• **Activity**
Among the entries that follow, find the lines containing the string "Feelsliketemperature" and copy them.

Start of Data provided

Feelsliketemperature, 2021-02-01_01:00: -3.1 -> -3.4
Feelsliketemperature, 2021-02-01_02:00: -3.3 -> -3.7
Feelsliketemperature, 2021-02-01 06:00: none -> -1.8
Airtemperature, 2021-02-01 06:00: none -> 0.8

End of Data provided
Start of Data provided

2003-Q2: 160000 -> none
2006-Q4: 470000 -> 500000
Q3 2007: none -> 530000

End of Data provided
Start of Data provided

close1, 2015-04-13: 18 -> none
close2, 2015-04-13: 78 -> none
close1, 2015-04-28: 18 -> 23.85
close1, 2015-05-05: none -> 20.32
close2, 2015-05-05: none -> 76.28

End of Data provided

• **Expected answer**
Feelsliketemperature, 2021-02-01_01:00: -3.1 -> -3.4
Feelsliketemperature, 2021-02-01_02:00: -3.3 -> -3.7
Feelsliketemperature, 2021-02-01 06:00: none -> -1.8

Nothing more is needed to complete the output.